Write the records out exactly, so that no picture remains in the copy.

^^^^

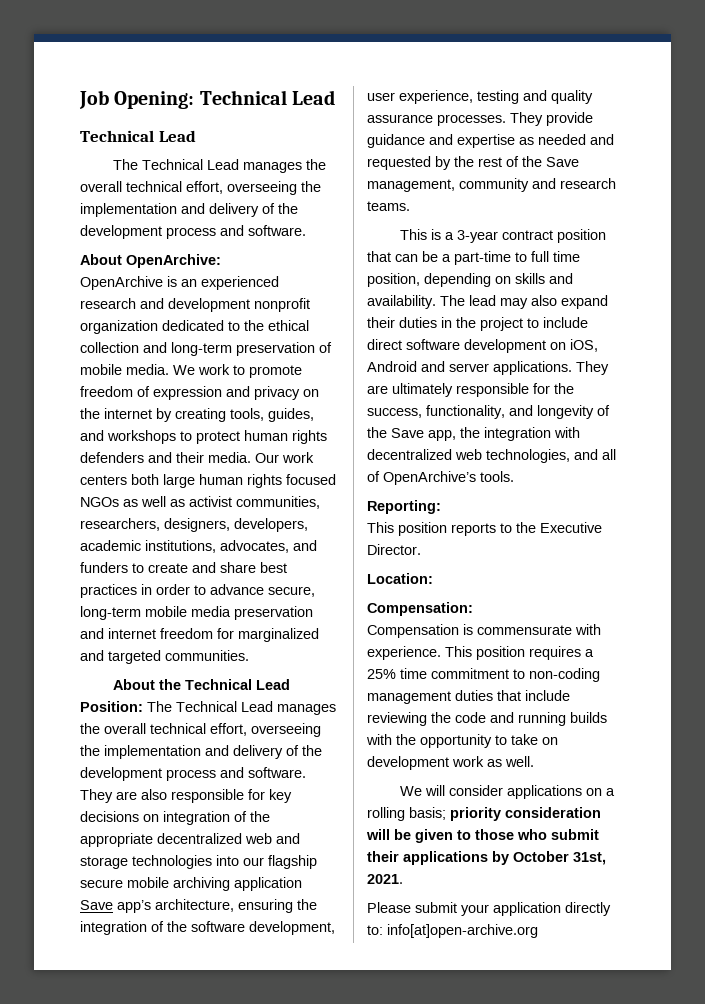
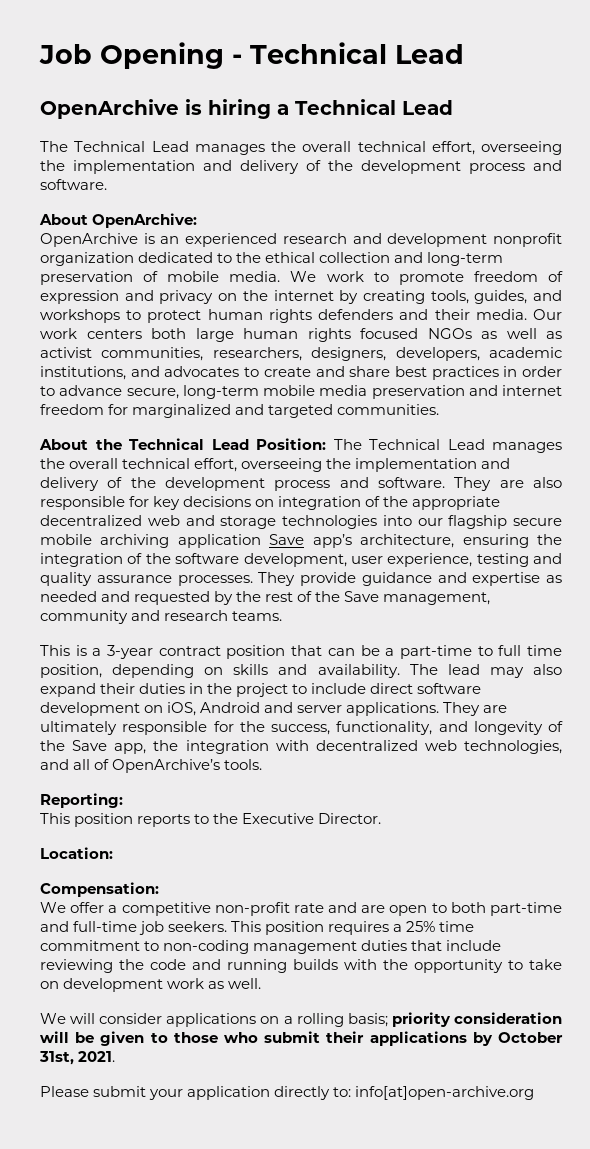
[114,90,336,109] Opening: Technical Lead // -> [100,42,464,69] [40,99,289,119] Opening - Technical Lead // OpenArchive is hiring a
[220,540,317,553] [80,562,128,573] advocates, and funders -> [130,366,240,377] and advocates
[367,624,601,638] [367,646,441,660] Compensation is commensurate with experience. -> [40,902,562,916] [40,921,228,935] We offer a competitive non-profit rate and are open to both part-time and full-time job seekers.

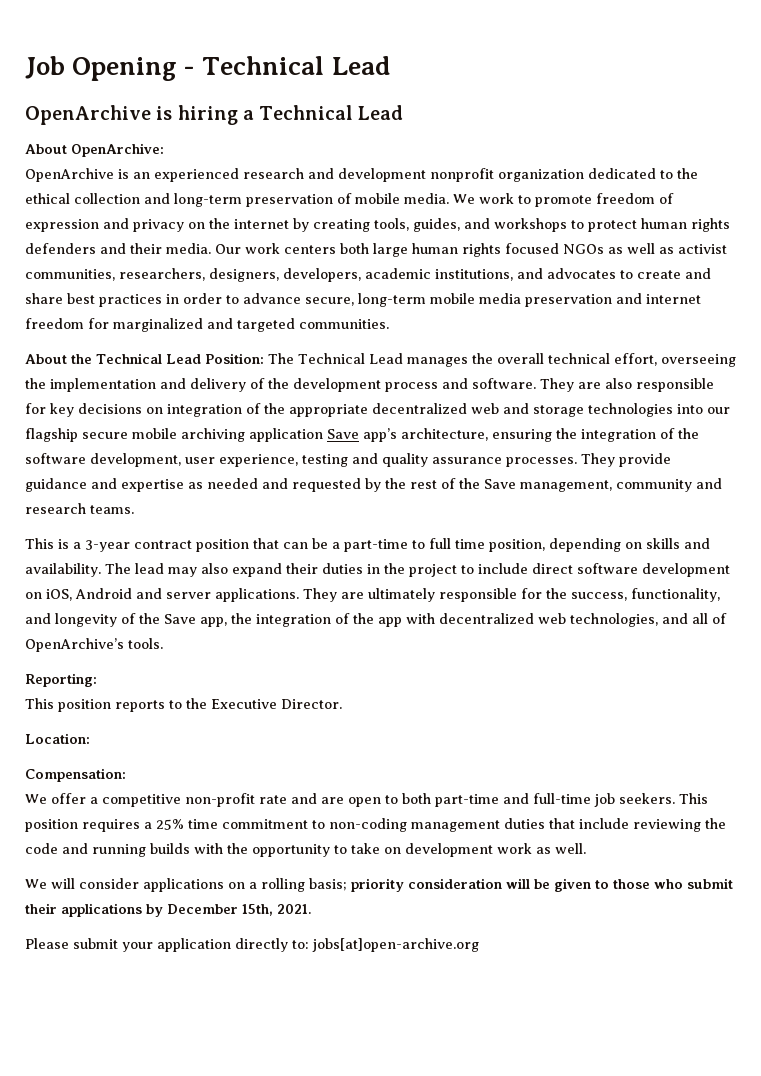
[40,141,562,155] [40,160,562,174] [40,179,107,190] // The Technical Lead manages the overall technical effort, overseeing the implementation and delivery of the development process and software. -> (404, 112) none
(269, 747) none -> [335,613,402,627] of the app
[497,1032,563,1043] [39,1051,74,1065] October 31st, -> [167,904,273,916] December 15th,
[355,1086,535,1100] info[at]open-archive.org -> [312,938,479,952] jobs[at]open-archive.org

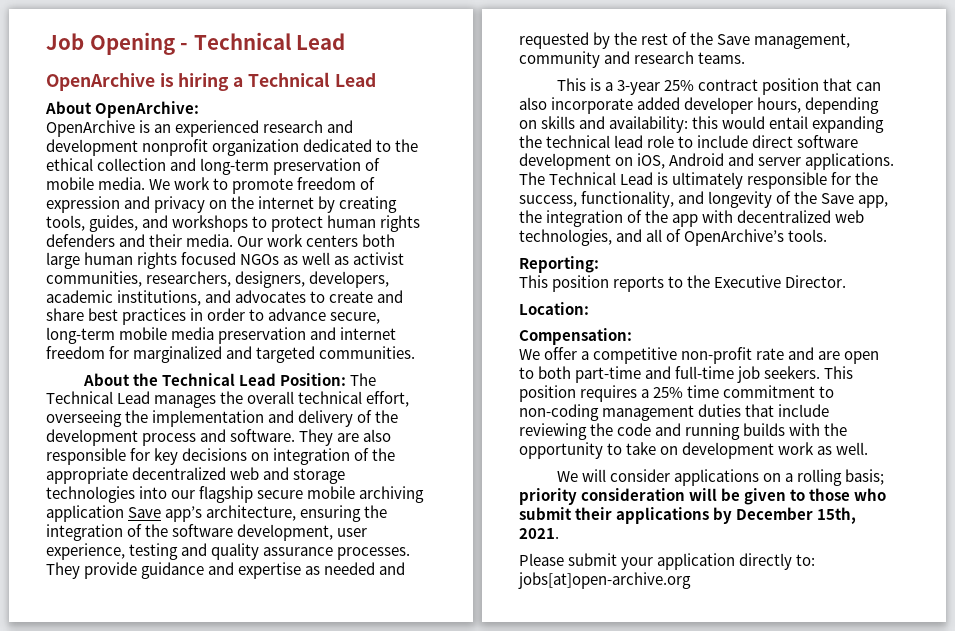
(130, 546) none -> [664,80,695,91] 25%
[312,538,710,552] [25,563,457,577] be a part-time to full time position, depending on skills and availability. The lead may also expand their duties in the project -> [519,97,880,114] [519,116,885,133] [519,135,675,148] also incorporate added developer hours, depending on skills and availability: this would entail expanding the technical lead role
[303,588,364,602] They are -> [519,172,669,185] The Technical Lead is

^^^^

▶ _Output of the exercise_
[114,90,336,109] Opening: Technical Lead // -> [100,42,464,69] [40,99,289,119] Opening - Technical Lead // OpenArchive is hiring a
[220,540,317,553] [80,562,128,573] advocates, and funders -> [130,366,240,377] and advocates
[367,624,601,638] [367,646,441,660] Compensation is commensurate with experience. -> [40,902,562,916] [40,921,228,935] We offer a competitive non-profit rate and are open to both part-time and full-time job seekers.

[40,141,562,155] [40,160,562,174] [40,179,107,190] // The Technical Lead manages the overall technical effort, overseeing the implementation and delivery of the development process and software. -> (404, 112) none
(269, 747) none -> [335,613,402,627] of the app
[497,1032,563,1043] [39,1051,74,1065] October 31st, -> [167,904,273,916] December 15th,
[355,1086,535,1100] info[at]open-archive.org -> [312,938,479,952] jobs[at]open-archive.org

(130, 546) none -> [664,80,695,91] 25%
[312,538,710,552] [25,563,457,577] be a part-time to full time position, depending on skills and availability. The lead may also expand their duties in the project -> [519,97,880,114] [519,116,885,133] [519,135,675,148] also incorporate added developer hours, depending on skills and availability: this would entail expanding the technical lead role
[303,588,364,602] They are -> [519,172,669,185] The Technical Lead is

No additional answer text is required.